Self-documenting means that at any time you can type a special character, Control-h, to find out what your options are. You can also use C-h to find out what a command does, or to find all the commands relevant to a topic. See (xemacs)Help section ‘Help’ in XEmacs User’s Manual.

Customizable means you can change the definitions of Emacs commands. For example, if you use a programming language in which comments start with ‘<**’ and end with ‘**>’, you can tell the Emacs comment manipulation commands to use those strings (see (xemacs)Comments section ‘Comments’ in XEmacs User’s Manual). Another sort of customization is rearrangement of the command set. For example, you can set up the four basic cursor motion commands (up, down, left and right) on keys in a diamond pattern on the keyboard if you prefer. See (xemacs)Customization section ‘Customization’ in XEmacs User’s Manual.

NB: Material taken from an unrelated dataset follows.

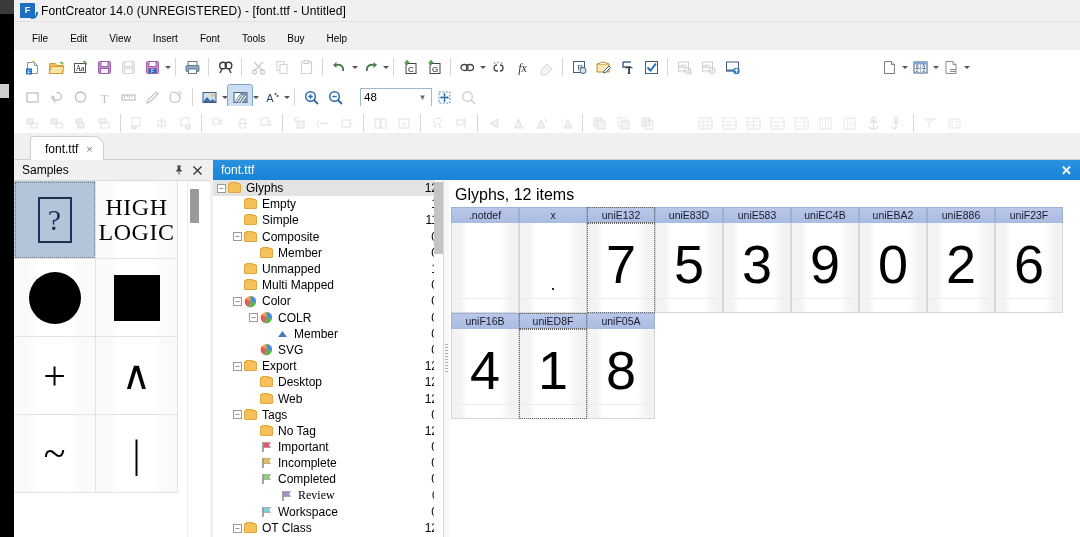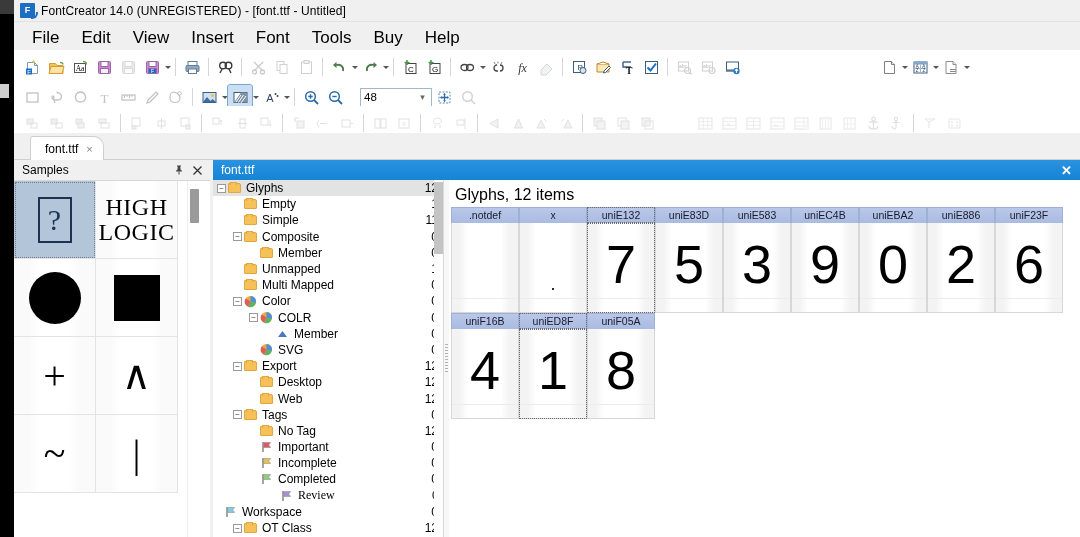"File" .menu-item { font-size: 17px -> 10px }
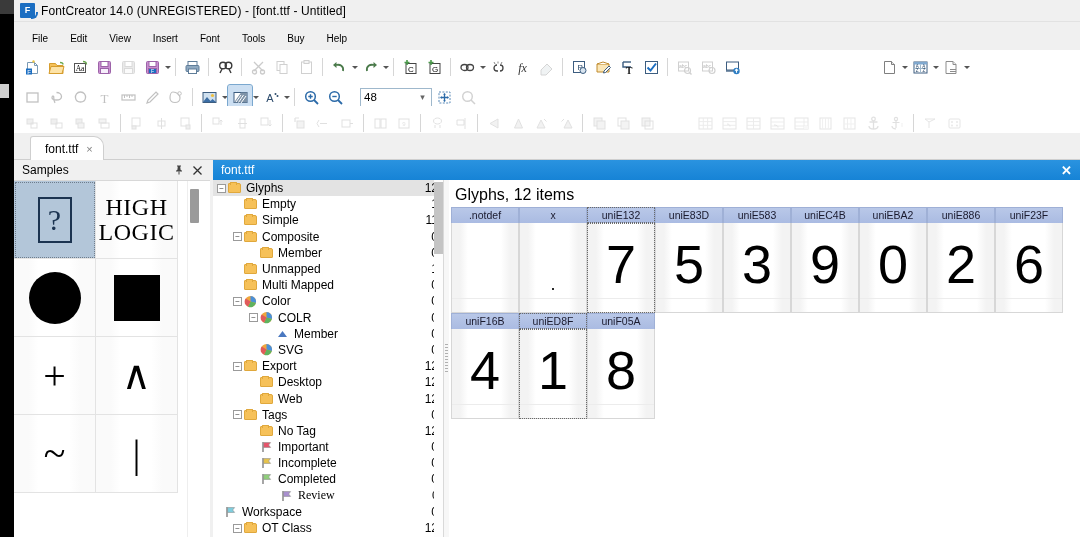"Workspace" div.trow { padding-left: none -> 36px }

Extensible means you can go beyond simple customization and write entirely new commands, programs in the Lisp language to be run by Emacs’s own Lisp interpreter. Emacs is an “on-line extensible” system: it is divided into many functions that call each other. You can redefine any function in the middle of an editing session and replace any part of Emacs without making a separate copy of all of Emacs. Most of the editing commands of Emacs are written in Lisp; the few exceptions could have been written in Lisp but are written in C for efficiency. Only a programmer can write an extension to Emacs, but anybody can use it afterward.